Sad Me left the brown little guys in the water, even though it really tugged at my heart. I thought they were some of the cutest little things I'd ever seen. When I told my Dad about it later, he got a book ('cause I'm old sp this was pre-Google days) & we looked for the cute little guys so he could see what I was talking about that I fell in love with. When I said, "That's it!" as I saw a picture of one, he thought I was crazy.
Look at those adorable little eyes! Aww, he's just so cute!
The underside of these guys...seriously, does anything have a cuter mouth? I think not.
While my parents were thankful I didn't pick one up after all, they didn't understand why I fell in love with the little guys.
Hubby doesn't understand my desire to swim with them or feed them or touch them. I don't understand that he just can't understand it. But we are each okay with our crazy spouse, so it all works out in the end. Which is a good thing since I'm not sure anyone else would be as okay with my not-normalness.
At the aquarium last weekend, I was able to stand over a tank of stingrays & watch them! I cannot express my excitement over this. I didn't want to leave. When the little guys looked up at me with their sad round eyes, pleading me to just reach in & pet them...I could have cried. It was a cruel joke to let me get that close but keep us separated by glass.
I wanted to scoop them up & put them in baskets & put bows on them & hug them on rainbows &...okay, not really.
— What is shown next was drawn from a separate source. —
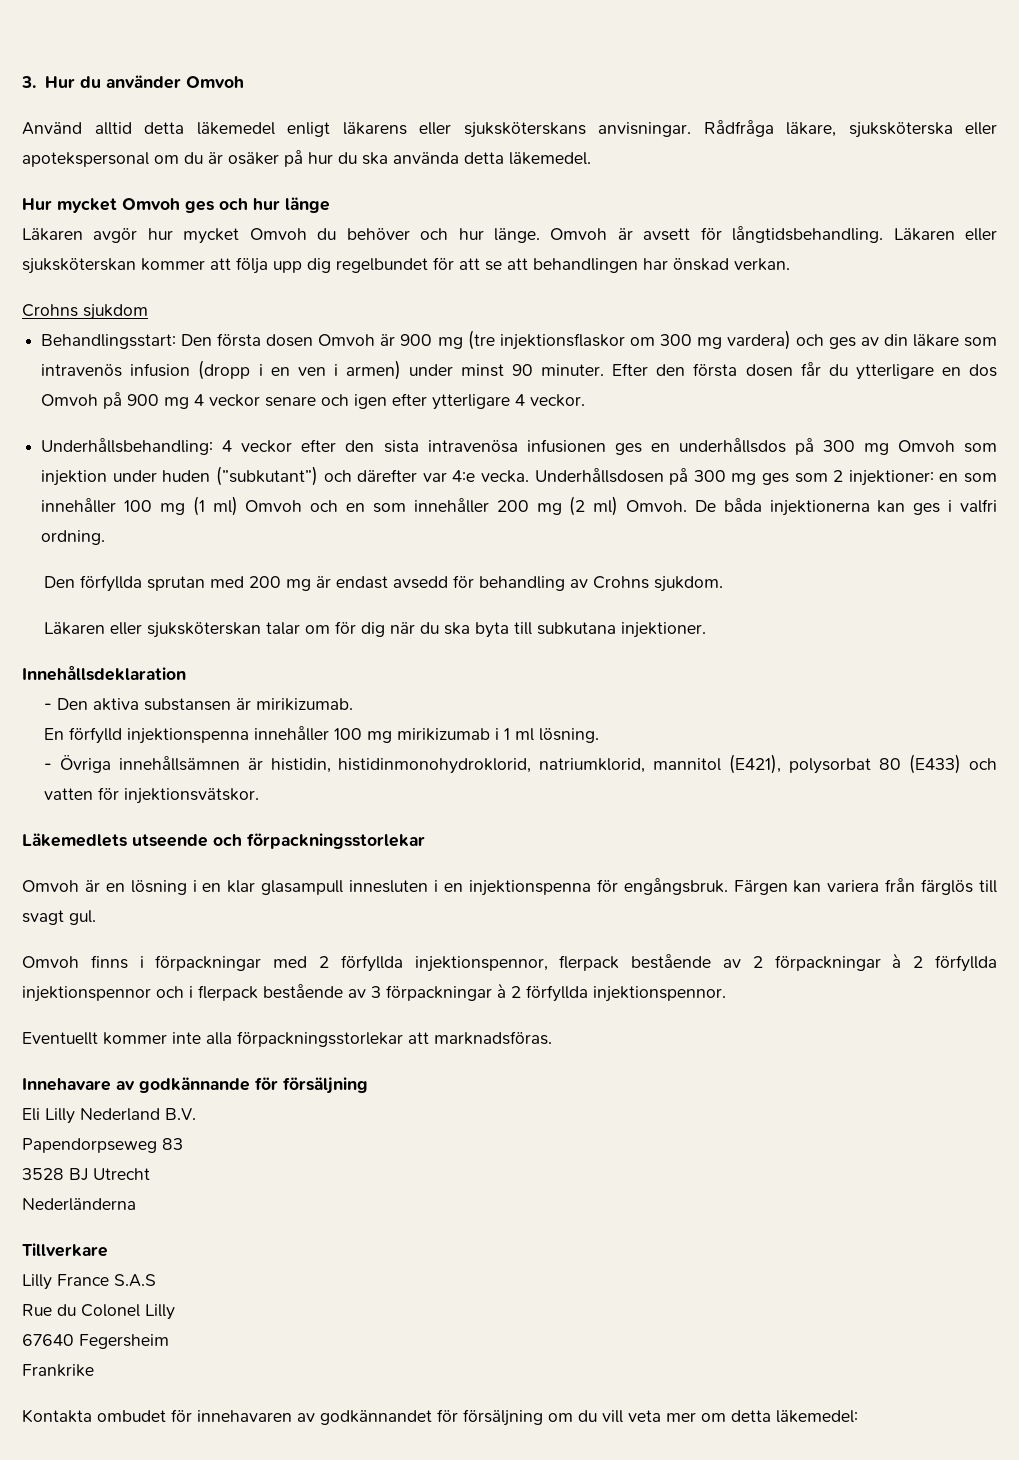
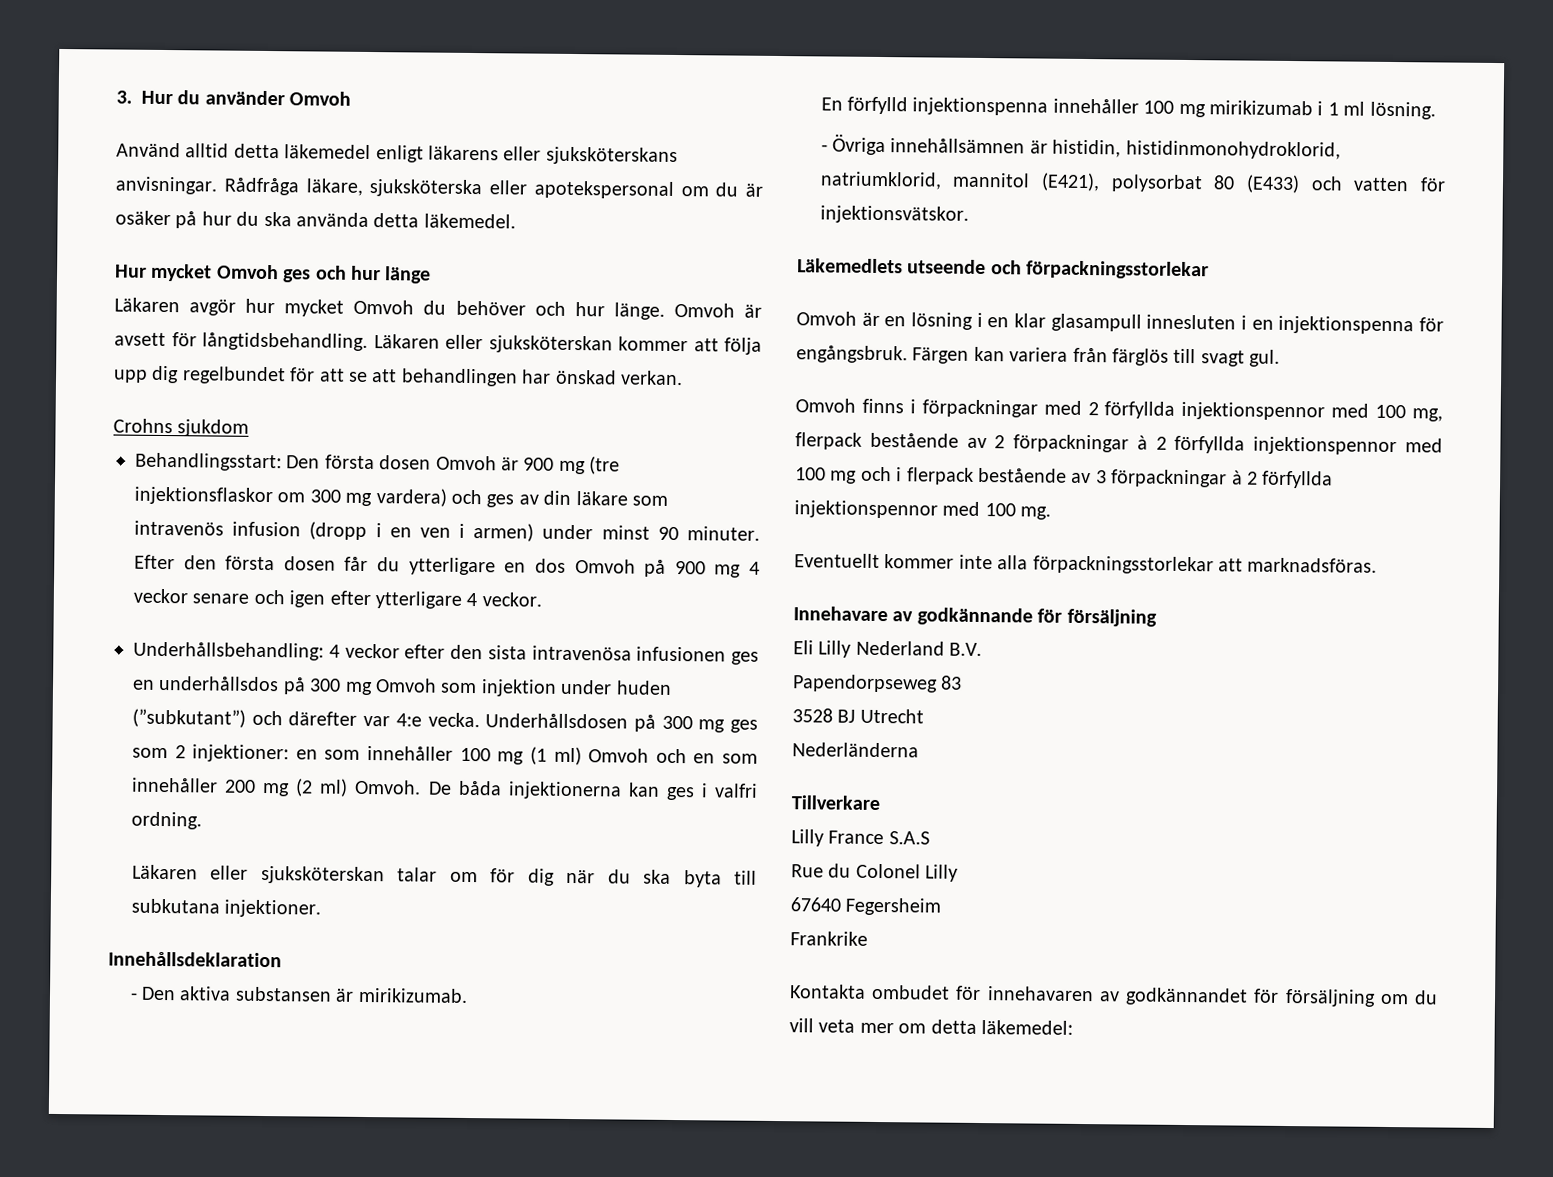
- Den förfyllda sprutan med 200 mg är endast avsedd för behandling av Crohns sjukdom.
- Omvoh finns i förpackningar med 2 förfyllda injektionspennor, flerpack bestående av 2 förpackningar à 2 förfyllda injektionspennor och i flerpack bestående av 3 förpackningar à 2 förfyllda injektionspennor.
+ Omvoh finns i förpackningar med 2 förfyllda injektionspennor med 100 mg, flerpack bestående av 2 förpackningar à 2 förfyllda injektionspennor med 100 mg och i flerpack bestående av 3 förpackningar à 2 förfyllda injektionspennor med 100 mg.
But I did want to bring them home.
And I did. Well, not all of them, but I did bring 1 little guy home. I didn't want to be greedy & not leave any for the others who wanted a new buddy.
|Wearing the hat I knitted for my cousin's little girl.|
It only took me about 25 years but I finally got my stingray. His name is Louie. Hubby named him. He said he just looks like a Louie. I must have been on a pretty strong Happy Hormone High 'cause Louie it is.
Hubby said I'm cuddling Louie every morning when he wakes up. What can I say? Louie doesn't complain about me being a human furnace.